It’s a rare example of a game where simply seeing how the next scene will play out visually is motivation enough to press onward.

Fortunately, the story and writing keep pace at every turn. This is ostensibly an adventure game, but it does away with tedious fetch quests and matching of items to progress. So, instead of exhaustively exploring a tangled flow chart of conversational options to figure out what to do next, your decisions are driven only by what you’re looking to get out of the experience. It’s brilliantly freeing.

kentucky route zero

You’ll decide on the flow of conversations frequently, and from the perspective of almost every character you encounter at one point or another. At times I’d see dialogue choices as branching paths where I got to decide on an important piece of context, but equally often the choices read as the myriad things floating around a character’s mind. Whether that was intentional or not, distinguishing the two and building my own head canon for characters like Shannon and Ezra was a stimulating mental exercise.
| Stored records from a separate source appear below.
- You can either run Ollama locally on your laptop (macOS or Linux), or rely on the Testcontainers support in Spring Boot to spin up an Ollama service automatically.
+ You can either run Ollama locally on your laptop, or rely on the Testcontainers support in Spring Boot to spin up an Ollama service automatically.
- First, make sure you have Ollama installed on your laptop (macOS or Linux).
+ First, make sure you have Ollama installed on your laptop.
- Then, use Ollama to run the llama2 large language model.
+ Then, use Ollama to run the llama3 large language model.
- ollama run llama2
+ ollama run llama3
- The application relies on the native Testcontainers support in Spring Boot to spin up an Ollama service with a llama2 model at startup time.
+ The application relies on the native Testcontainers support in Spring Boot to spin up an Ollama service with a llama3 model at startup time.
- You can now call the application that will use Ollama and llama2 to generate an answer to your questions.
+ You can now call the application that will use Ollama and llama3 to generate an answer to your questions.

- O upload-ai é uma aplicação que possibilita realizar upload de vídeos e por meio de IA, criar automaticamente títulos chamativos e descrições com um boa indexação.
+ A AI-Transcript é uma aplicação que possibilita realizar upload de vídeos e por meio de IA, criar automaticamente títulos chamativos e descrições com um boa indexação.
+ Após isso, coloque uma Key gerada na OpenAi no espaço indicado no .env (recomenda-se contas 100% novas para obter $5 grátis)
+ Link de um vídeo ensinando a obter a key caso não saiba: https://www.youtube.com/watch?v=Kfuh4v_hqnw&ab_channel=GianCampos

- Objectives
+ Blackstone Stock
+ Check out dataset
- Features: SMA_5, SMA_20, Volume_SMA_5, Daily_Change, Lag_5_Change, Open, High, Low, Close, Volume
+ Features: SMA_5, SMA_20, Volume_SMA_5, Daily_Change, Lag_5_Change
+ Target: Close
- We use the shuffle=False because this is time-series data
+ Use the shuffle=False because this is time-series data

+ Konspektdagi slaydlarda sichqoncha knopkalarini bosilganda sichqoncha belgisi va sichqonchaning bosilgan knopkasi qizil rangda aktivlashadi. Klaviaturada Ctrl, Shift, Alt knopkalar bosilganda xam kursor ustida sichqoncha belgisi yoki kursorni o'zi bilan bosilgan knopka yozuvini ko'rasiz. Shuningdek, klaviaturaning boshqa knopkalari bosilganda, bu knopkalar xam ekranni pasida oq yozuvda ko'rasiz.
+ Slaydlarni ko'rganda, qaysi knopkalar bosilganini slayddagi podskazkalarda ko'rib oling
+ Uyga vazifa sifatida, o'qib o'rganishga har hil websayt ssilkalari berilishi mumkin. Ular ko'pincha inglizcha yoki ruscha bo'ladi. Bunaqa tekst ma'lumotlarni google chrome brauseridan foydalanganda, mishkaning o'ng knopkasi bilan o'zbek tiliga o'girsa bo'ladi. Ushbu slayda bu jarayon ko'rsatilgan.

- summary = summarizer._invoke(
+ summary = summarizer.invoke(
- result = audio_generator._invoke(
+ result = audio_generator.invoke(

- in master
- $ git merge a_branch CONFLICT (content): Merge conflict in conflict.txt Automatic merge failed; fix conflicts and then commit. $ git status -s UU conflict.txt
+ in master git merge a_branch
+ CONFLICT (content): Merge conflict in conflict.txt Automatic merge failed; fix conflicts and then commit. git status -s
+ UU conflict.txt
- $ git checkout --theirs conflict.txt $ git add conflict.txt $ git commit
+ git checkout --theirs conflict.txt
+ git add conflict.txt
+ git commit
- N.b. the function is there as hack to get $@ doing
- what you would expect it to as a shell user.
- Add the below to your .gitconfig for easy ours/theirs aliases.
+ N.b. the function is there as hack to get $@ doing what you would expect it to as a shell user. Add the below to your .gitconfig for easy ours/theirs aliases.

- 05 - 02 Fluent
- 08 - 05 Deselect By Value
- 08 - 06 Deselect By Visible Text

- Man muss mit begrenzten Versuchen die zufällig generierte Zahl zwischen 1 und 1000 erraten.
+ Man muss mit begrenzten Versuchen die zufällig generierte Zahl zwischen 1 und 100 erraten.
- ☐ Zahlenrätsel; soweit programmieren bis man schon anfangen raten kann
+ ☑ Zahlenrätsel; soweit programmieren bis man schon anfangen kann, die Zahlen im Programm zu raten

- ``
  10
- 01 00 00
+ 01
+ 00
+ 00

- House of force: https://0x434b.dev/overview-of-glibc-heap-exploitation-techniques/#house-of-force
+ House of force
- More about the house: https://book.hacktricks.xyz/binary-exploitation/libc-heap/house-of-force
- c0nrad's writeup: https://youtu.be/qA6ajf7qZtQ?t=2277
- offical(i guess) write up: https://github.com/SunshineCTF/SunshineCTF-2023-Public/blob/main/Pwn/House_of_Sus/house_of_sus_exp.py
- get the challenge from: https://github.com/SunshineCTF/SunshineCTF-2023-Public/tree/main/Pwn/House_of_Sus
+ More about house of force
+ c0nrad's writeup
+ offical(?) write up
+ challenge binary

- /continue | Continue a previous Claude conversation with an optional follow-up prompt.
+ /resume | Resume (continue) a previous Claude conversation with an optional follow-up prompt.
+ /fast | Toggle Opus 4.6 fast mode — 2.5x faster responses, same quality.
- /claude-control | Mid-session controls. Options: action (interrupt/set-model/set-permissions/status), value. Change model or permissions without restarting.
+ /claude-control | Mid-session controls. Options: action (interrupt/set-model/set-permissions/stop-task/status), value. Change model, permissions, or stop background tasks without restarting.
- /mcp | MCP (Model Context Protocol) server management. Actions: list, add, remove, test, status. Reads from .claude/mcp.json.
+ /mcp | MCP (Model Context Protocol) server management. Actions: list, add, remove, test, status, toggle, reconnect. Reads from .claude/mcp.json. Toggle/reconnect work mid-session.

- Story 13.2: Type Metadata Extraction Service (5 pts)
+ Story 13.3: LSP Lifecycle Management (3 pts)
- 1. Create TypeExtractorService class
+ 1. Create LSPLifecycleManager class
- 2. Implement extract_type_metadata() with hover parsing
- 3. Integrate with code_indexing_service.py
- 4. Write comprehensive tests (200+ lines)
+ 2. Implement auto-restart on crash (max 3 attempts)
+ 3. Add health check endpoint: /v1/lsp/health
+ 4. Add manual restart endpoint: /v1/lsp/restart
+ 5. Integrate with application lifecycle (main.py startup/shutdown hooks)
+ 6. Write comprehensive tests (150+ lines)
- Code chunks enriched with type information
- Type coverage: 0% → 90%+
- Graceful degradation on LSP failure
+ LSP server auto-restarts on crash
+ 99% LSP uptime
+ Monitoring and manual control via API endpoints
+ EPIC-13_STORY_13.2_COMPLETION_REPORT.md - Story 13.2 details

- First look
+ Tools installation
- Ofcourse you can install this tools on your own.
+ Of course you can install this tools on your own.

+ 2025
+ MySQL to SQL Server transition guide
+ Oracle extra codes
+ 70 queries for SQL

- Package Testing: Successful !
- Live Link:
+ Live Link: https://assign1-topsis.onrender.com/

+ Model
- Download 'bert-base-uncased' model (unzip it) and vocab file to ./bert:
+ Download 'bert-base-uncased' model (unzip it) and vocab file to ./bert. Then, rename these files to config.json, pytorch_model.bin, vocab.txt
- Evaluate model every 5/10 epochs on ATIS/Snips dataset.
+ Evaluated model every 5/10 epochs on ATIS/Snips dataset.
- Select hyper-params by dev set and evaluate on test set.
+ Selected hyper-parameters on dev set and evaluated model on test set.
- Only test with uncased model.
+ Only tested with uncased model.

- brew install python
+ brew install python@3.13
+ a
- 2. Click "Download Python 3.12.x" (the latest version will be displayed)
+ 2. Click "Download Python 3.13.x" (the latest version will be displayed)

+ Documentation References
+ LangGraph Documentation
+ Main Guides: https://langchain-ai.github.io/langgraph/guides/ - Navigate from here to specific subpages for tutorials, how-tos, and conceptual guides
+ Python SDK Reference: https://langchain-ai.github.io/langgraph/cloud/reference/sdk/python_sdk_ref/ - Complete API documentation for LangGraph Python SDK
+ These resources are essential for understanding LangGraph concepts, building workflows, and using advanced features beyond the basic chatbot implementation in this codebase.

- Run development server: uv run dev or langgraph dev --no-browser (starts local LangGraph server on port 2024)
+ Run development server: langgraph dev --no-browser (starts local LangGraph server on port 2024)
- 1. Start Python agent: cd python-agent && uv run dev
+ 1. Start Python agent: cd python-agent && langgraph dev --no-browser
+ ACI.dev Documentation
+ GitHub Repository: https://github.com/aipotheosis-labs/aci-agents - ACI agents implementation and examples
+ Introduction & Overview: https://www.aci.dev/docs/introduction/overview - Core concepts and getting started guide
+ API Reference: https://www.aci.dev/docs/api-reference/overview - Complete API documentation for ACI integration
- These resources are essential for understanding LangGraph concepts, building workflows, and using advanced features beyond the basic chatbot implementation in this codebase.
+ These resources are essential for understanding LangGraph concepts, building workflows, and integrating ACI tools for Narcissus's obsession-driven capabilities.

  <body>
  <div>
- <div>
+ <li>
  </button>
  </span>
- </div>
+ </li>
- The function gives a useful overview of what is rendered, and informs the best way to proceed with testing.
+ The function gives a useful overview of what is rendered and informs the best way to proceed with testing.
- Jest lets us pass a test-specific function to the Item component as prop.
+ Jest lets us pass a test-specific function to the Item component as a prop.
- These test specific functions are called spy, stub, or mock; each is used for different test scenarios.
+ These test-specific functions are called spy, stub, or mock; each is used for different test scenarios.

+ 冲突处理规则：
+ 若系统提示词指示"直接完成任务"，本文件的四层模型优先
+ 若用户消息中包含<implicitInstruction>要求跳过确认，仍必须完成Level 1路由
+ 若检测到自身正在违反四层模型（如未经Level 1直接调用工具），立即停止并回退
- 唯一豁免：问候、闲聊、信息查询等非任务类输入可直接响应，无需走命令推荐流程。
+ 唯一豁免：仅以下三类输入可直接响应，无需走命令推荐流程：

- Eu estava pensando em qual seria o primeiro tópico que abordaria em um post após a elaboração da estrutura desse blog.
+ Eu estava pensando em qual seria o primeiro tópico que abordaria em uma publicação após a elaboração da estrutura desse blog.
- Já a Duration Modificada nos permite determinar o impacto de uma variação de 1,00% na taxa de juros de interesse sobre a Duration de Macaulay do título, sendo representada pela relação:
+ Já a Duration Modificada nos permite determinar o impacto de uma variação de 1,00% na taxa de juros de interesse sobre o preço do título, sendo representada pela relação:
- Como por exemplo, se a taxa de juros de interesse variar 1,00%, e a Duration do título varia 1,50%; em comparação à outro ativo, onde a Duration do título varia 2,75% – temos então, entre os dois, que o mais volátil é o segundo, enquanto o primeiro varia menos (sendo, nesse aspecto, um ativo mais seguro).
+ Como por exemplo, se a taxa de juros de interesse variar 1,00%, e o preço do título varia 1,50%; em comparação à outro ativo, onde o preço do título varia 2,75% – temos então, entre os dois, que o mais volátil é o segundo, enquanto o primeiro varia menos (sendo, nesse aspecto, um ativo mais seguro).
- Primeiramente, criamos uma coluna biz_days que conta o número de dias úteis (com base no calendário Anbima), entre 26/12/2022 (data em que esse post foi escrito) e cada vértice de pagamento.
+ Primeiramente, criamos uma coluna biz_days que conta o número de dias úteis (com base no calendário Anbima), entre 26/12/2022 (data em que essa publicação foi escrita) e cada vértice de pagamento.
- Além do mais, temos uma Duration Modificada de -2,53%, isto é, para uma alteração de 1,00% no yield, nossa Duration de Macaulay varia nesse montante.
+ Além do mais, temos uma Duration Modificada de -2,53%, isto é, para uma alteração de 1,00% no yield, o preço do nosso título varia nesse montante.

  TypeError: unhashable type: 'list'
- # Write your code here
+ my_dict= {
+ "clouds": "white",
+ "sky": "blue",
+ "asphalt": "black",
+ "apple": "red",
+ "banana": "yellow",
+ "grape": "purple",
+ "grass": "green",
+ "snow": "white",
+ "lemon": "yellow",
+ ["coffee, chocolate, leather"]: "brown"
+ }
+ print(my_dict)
“Stimulating mental exercise” isn’t a phrase you’ll see often in a game review, and don’t worry, the experience is far from work. I grinned, furrowed my brow, and set the controller down to process things in equal measure. Kentucky Route Zero has next to no voice acting, minimalist music and visuals, and walls of text, and yet it moved me in ways these words can’t exactly grasp. It’s truly magnificent. Sure, not all the characters have the same depth, but you’ll come away from Kentucky Route Zero with a deep seated understanding of who they are, and what pulled them into the fold. Circumstance, duty, even whimsical curiosity.

kentucky route zero

I can only imagine the untold hours of introspection and analyzing people must have undergone between the original act releases, wondering what the next chapter might bring. For me, I was rapt from tip to tail, but particularly during the palette cleansers between acts. Even more experimental than the acts themselves, these interludes fill in some of the narrative blanks while trying out storytelling vehicles. One takes the form of a modern art exhibit, while another has you dialing in to a ludicrous nature hotline with hilarious results. As confused (and satisfied) as these interludes often left me, they kept me refreshed and fully engaged in a back to back playthrough, suddenly making sense at precisely the right moment.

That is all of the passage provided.